### Data to process:
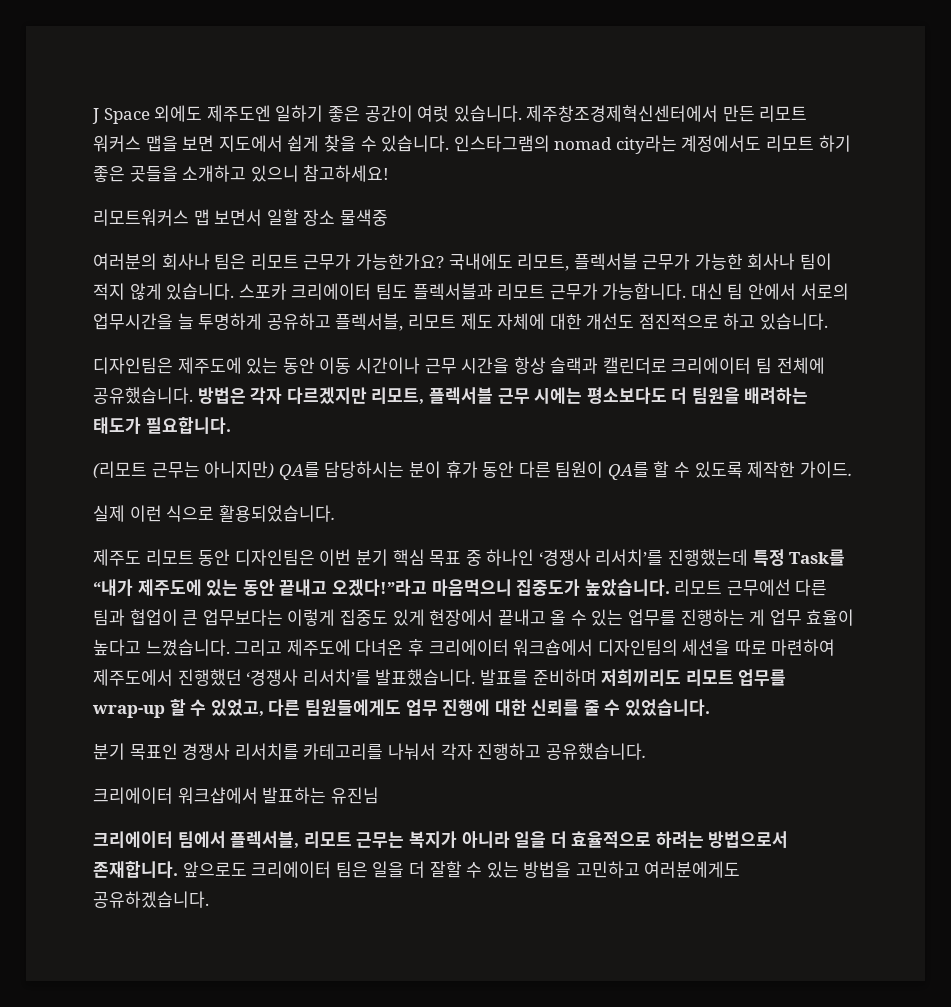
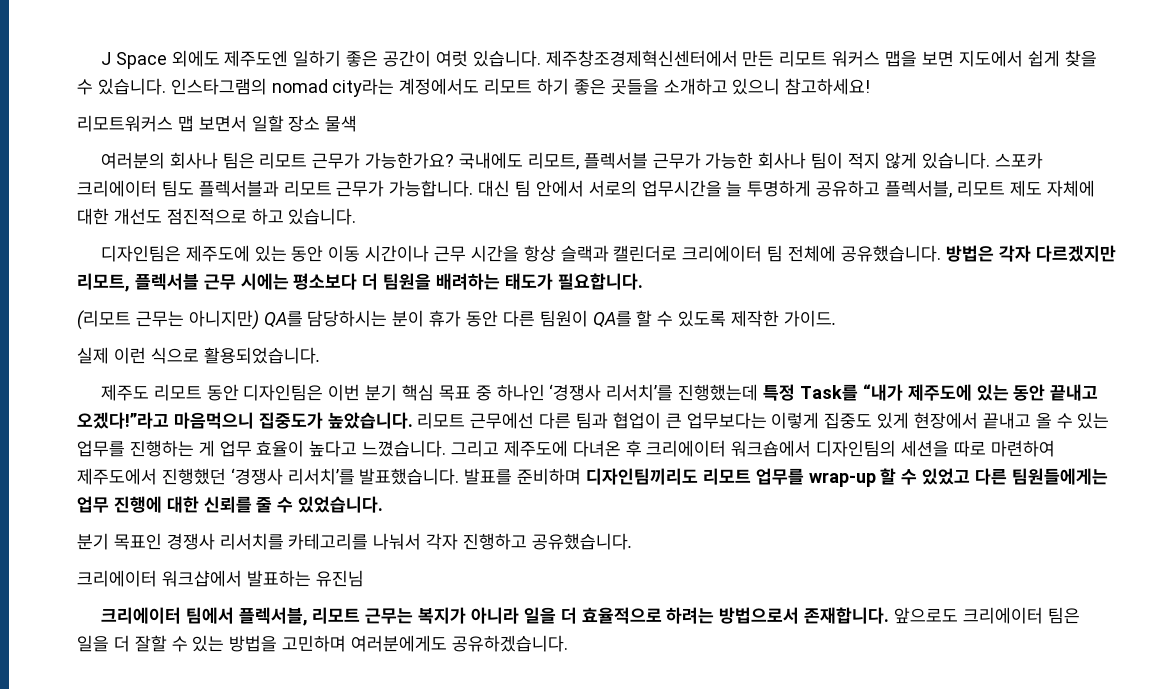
- 리모트워커스 맵 보면서 일할 장소 물색중
+ 리모트워커스 맵 보면서 일할 장소 물색
- 방법은 각자 다르겠지만 리모트, 플렉서블 근무 시에는 평소보다도 더 팀원을 배려하는 태도가 필요합니다.
+ 방법은 각자 다르겠지만 리모트, 플렉서블 근무 시에는 평소보다 더 팀원을 배려하는 태도가 필요합니다.
- 발표를 준비하며 저희끼리도 리모트 업무를 wrap-up 할 수 있었고, 다른 팀원들에게도 업무 진행에 대한 신뢰를 줄 수 있었습니다.
+ 발표를 준비하며 디자인팀끼리도 리모트 업무를 wrap-up 할 수 있었고 다른 팀원들에게는 업무 진행에 대한 신뢰를 줄 수 있었습니다.
- 앞으로도 크리에이터 팀은 일을 더 잘할 수 있는 방법을 고민하고 여러분에게도 공유하겠습니다.
+ 앞으로도 크리에이터 팀은 일을 더 잘할 수 있는 방법을 고민하며 여러분에게도 공유하겠습니다.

### Work required:
Using the records above, write out exactly the lines from the one containing "평소보다 더 팀원을 배려하는 태도가 필요합니다." through the last, and add nothing.

### Problem solution:
+ 방법은 각자 다르겠지만 리모트, 플렉서블 근무 시에는 평소보다 더 팀원을 배려하는 태도가 필요합니다.
- 발표를 준비하며 저희끼리도 리모트 업무를 wrap-up 할 수 있었고, 다른 팀원들에게도 업무 진행에 대한 신뢰를 줄 수 있었습니다.
+ 발표를 준비하며 디자인팀끼리도 리모트 업무를 wrap-up 할 수 있었고 다른 팀원들에게는 업무 진행에 대한 신뢰를 줄 수 있었습니다.
- 앞으로도 크리에이터 팀은 일을 더 잘할 수 있는 방법을 고민하고 여러분에게도 공유하겠습니다.
+ 앞으로도 크리에이터 팀은 일을 더 잘할 수 있는 방법을 고민하며 여러분에게도 공유하겠습니다.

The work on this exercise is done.